EXERCISE DESCRIPTION: Using the records below, quote only the span that opens with the line containing "months or longer" and closes with the line containing "months | Yearly", exactly and inclusively.

GIVEN RECORDS:
※

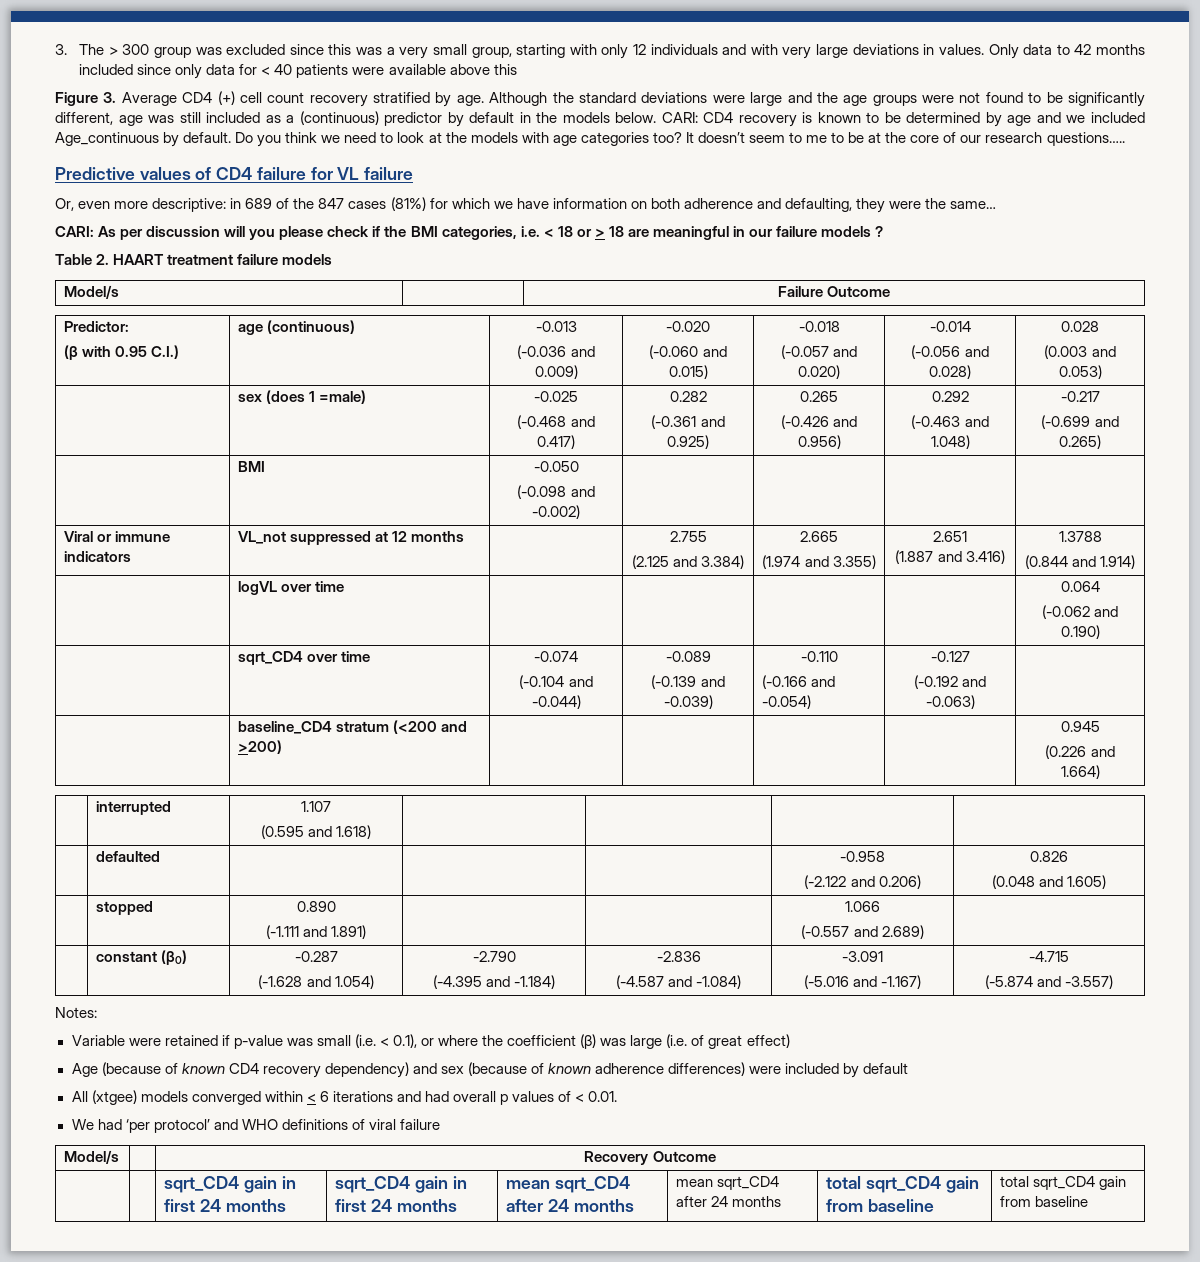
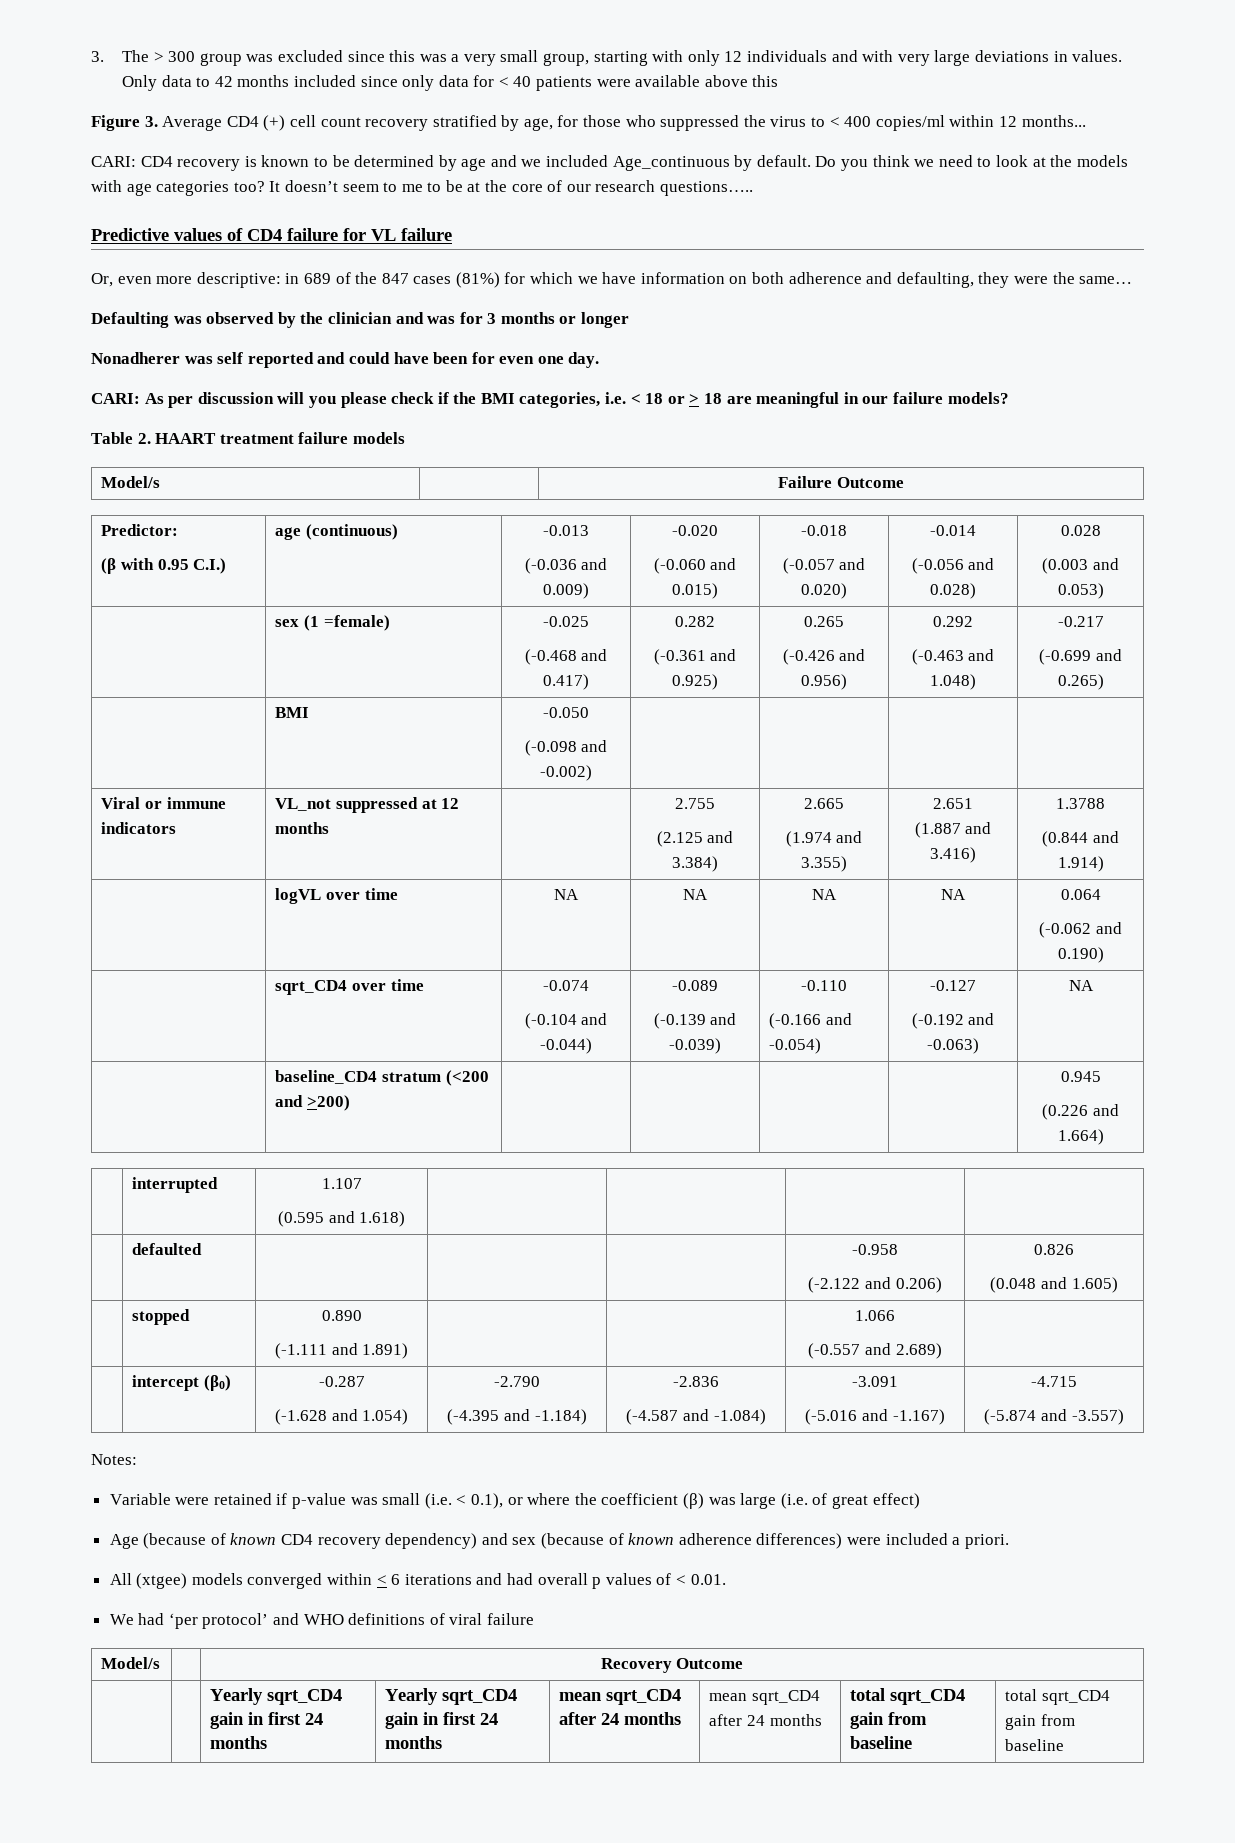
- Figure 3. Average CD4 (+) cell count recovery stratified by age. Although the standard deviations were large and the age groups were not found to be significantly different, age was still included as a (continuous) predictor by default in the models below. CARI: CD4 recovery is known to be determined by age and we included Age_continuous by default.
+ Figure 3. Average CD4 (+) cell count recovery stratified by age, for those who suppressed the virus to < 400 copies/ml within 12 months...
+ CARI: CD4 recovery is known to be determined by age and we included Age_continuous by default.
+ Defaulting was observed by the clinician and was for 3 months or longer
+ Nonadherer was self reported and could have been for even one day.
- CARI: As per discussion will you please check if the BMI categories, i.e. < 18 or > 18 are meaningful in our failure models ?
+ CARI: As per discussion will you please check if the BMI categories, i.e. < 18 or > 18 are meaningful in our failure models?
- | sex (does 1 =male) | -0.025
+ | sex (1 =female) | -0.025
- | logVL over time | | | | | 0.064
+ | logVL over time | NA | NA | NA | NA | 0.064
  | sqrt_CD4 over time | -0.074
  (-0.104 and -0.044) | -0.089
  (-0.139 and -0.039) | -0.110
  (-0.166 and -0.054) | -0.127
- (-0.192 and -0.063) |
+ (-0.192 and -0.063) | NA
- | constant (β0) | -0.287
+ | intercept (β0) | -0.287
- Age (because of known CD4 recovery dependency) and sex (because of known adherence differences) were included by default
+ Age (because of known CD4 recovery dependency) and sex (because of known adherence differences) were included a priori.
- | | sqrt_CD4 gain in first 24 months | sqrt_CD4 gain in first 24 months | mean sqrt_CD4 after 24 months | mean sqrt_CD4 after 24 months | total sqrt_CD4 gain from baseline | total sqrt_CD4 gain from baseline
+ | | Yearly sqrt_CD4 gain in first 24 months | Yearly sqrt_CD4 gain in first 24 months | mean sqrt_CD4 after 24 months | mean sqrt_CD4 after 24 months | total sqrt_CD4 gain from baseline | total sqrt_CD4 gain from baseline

※

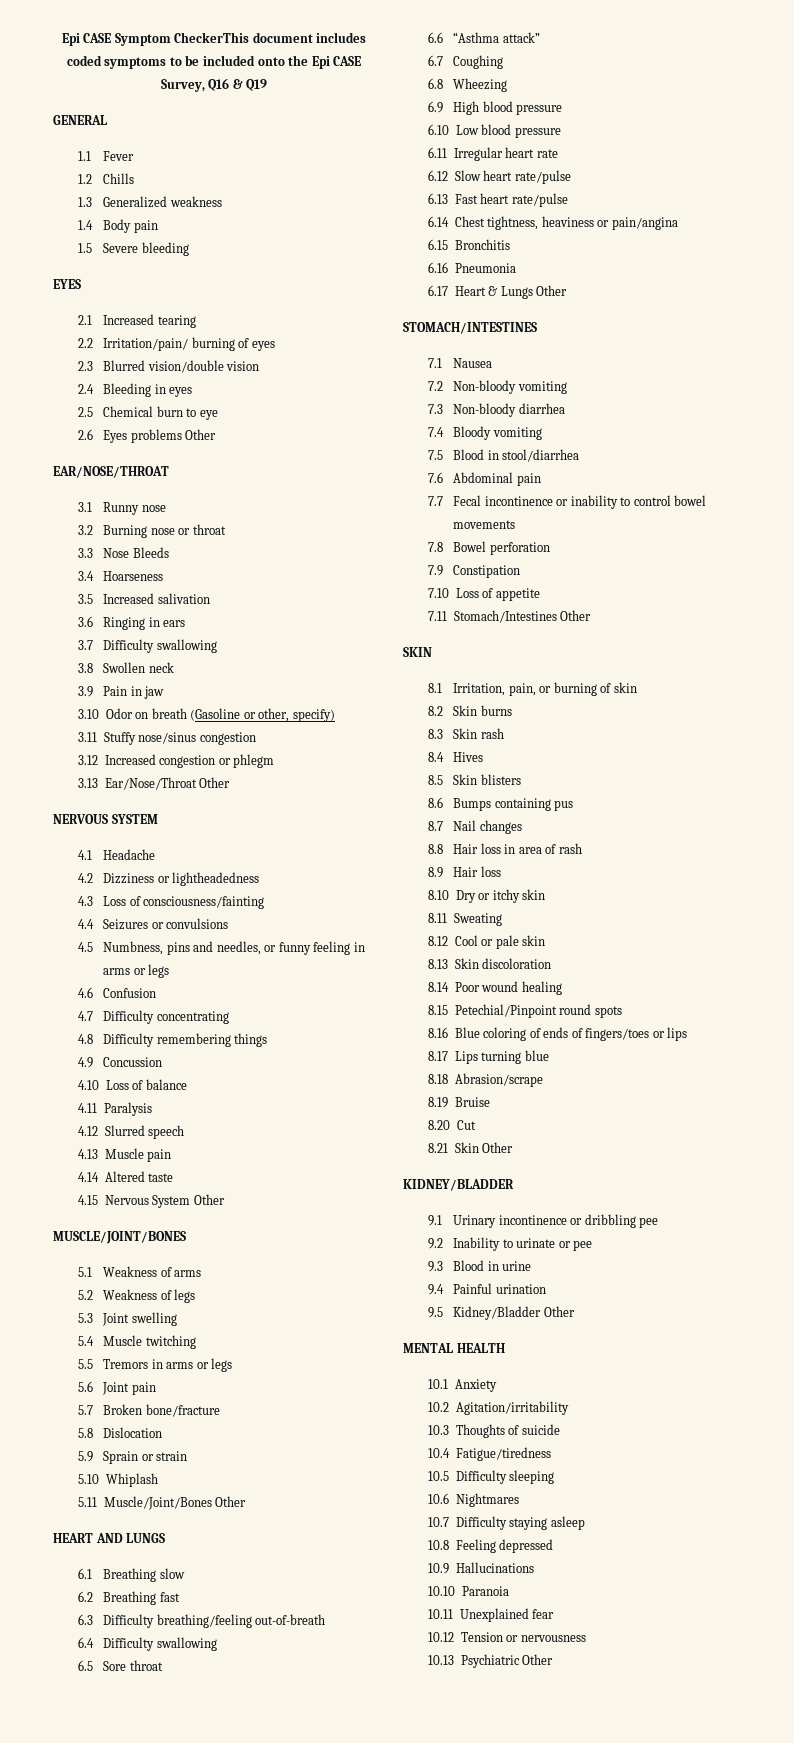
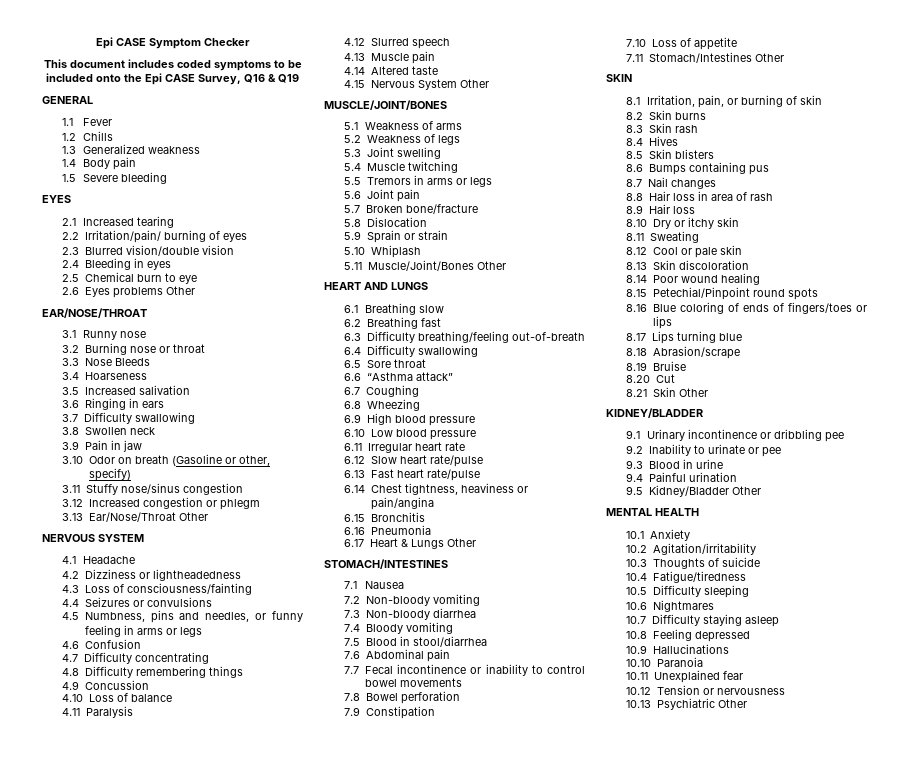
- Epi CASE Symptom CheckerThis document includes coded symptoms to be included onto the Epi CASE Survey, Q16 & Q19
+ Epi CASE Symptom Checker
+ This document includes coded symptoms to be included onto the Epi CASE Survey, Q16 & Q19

※

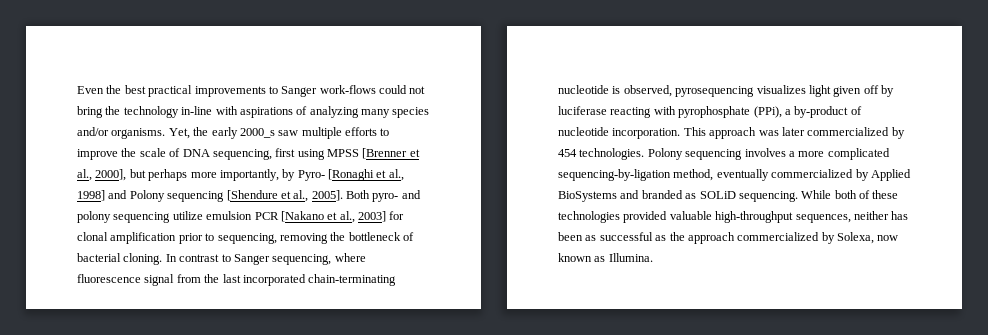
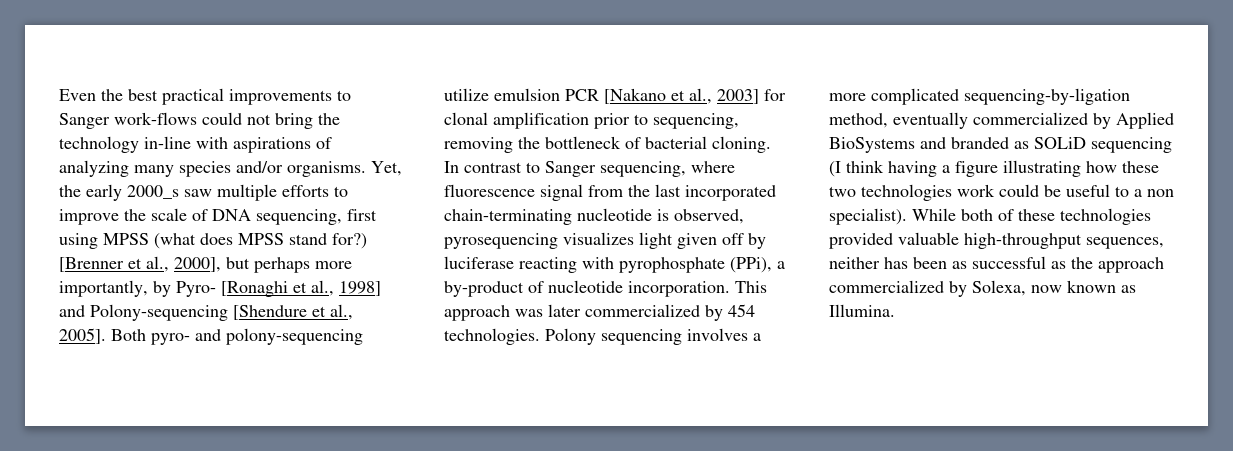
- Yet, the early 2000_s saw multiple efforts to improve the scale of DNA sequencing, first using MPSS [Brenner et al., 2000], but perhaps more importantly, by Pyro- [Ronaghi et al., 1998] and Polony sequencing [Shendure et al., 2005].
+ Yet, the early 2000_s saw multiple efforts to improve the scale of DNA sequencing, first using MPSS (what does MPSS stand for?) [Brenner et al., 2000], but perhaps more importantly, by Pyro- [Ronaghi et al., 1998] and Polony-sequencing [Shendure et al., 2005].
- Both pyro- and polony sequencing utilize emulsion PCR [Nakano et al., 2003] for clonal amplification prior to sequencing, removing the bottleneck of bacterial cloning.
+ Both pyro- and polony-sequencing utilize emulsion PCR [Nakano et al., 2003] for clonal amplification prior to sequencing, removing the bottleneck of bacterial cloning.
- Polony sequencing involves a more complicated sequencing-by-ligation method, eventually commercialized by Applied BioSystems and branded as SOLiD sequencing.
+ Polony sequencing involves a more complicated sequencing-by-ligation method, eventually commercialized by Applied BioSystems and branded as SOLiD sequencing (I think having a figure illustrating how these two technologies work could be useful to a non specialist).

※

ANSWER SPACE:
+ Defaulting was observed by the clinician and was for 3 months or longer
+ Nonadherer was self reported and could have been for even one day.
- CARI: As per discussion will you please check if the BMI categories, i.e. < 18 or > 18 are meaningful in our failure models ?
+ CARI: As per discussion will you please check if the BMI categories, i.e. < 18 or > 18 are meaningful in our failure models?
- | sex (does 1 =male) | -0.025
+ | sex (1 =female) | -0.025
- | logVL over time | | | | | 0.064
+ | logVL over time | NA | NA | NA | NA | 0.064
  | sqrt_CD4 over time | -0.074
  (-0.104 and -0.044) | -0.089
  (-0.139 and -0.039) | -0.110
  (-0.166 and -0.054) | -0.127
- (-0.192 and -0.063) |
+ (-0.192 and -0.063) | NA
- | constant (β0) | -0.287
+ | intercept (β0) | -0.287
- Age (because of known CD4 recovery dependency) and sex (because of known adherence differences) were included by default
+ Age (because of known CD4 recovery dependency) and sex (because of known adherence differences) were included a priori.
- | | sqrt_CD4 gain in first 24 months | sqrt_CD4 gain in first 24 months | mean sqrt_CD4 after 24 months | mean sqrt_CD4 after 24 months | total sqrt_CD4 gain from baseline | total sqrt_CD4 gain from baseline
+ | | Yearly sqrt_CD4 gain in first 24 months | Yearly sqrt_CD4 gain in first 24 months | mean sqrt_CD4 after 24 months | mean sqrt_CD4 after 24 months | total sqrt_CD4 gain from baseline | total sqrt_CD4 gain from baseline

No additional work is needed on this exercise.